Work order:
From the line containing "<li>Присоединенные абоненты</li>" to the end of the records below, output each line exactly; include both ends and nothing else.

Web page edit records
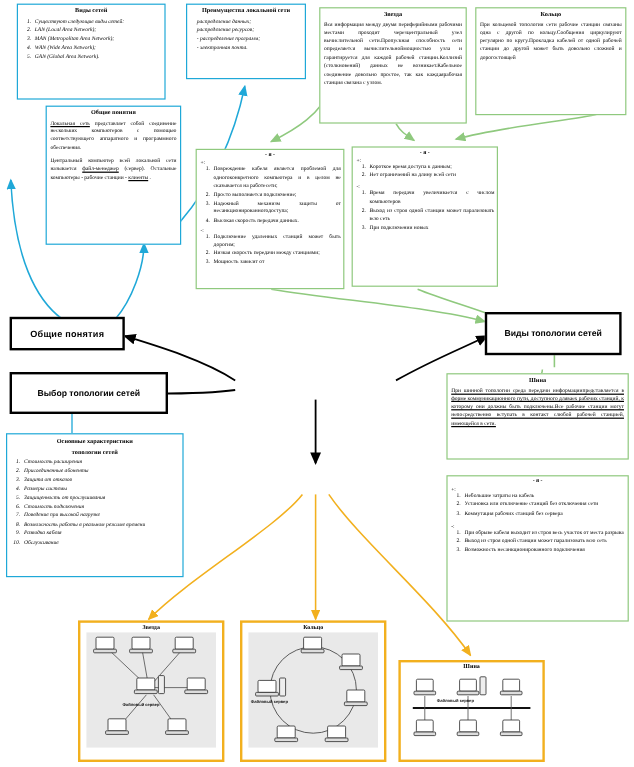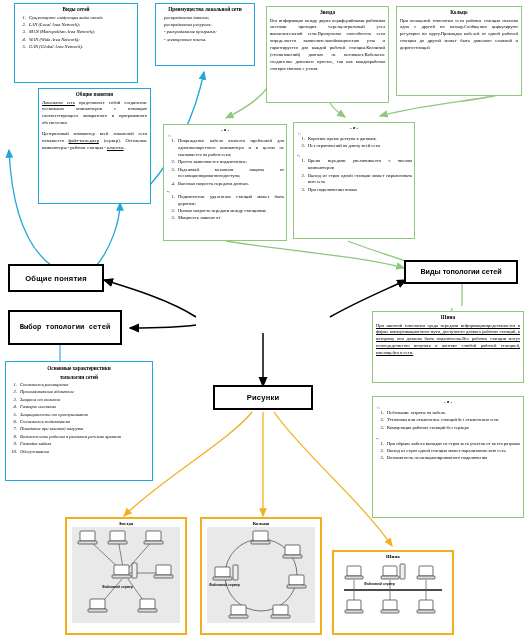--- a/index.html
+++ b/index.html
@@ -253,32 +253,29 @@
       <li>Время передачи увеличивается с числом компьютеров</li>
       <li>Выход из строя одной станции может парализовать всю сеть</li>
       <li>При подключении новых</li>
     </ol>
   </div>
 
   <div class="box node node-lg" style="left:8px; top:264px; width:96px; height:28px;">
     <span>Общие понятия</span>
   </div>
 
-  <div class="box node node-md" style="left:8px; top:310px; width:114px; height:35px; padding:0 2px;font-family:Liberation Mono, monospace;">
+  <div class="box node node-md" style="left:8px; top:310px; width:132px; height:35px; padding:0 2px;">
     <span>Выбор топологии сетей</span>
   </div>
 
-  <div class="box node node-md" style="left:404px; top:260px; width:114px; height:24px; padding:0 2px;">
+  <div class="box node node-md" style="left:404px; top:260px; width:114px; height:36px; padding:0 2px;">
     <span>Виды топологии сетей</span>
   </div>
 
 
-  <div class="box node node-lg" style="left:213px; top:385px; width:100px; height:25px;">
-    <span>Рисунки</span>
-  </div>
 
   <div class="box cyan" style="left:5px; top:361px; width:148px; height:120px;">
     <div class="bx-title" style="margin-top:3px">Основные характеристики</div>
     <div class="bx-title" style="margin-top:0">топологии сетей</div>
     <ol class="numlist italic">
       <li>Стоимость расширения</li>
       <li>Присоединенные абоненты</li>
       <li>Защита от отказов</li>
       <li>Размеры системы</li>
       <li>Защищенность от прослушивания</li>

Result for this task:
       <li>Присоединенные абоненты</li>
       <li>Защита от отказов</li>
       <li>Размеры системы</li>
       <li>Защищенность от прослушивания</li>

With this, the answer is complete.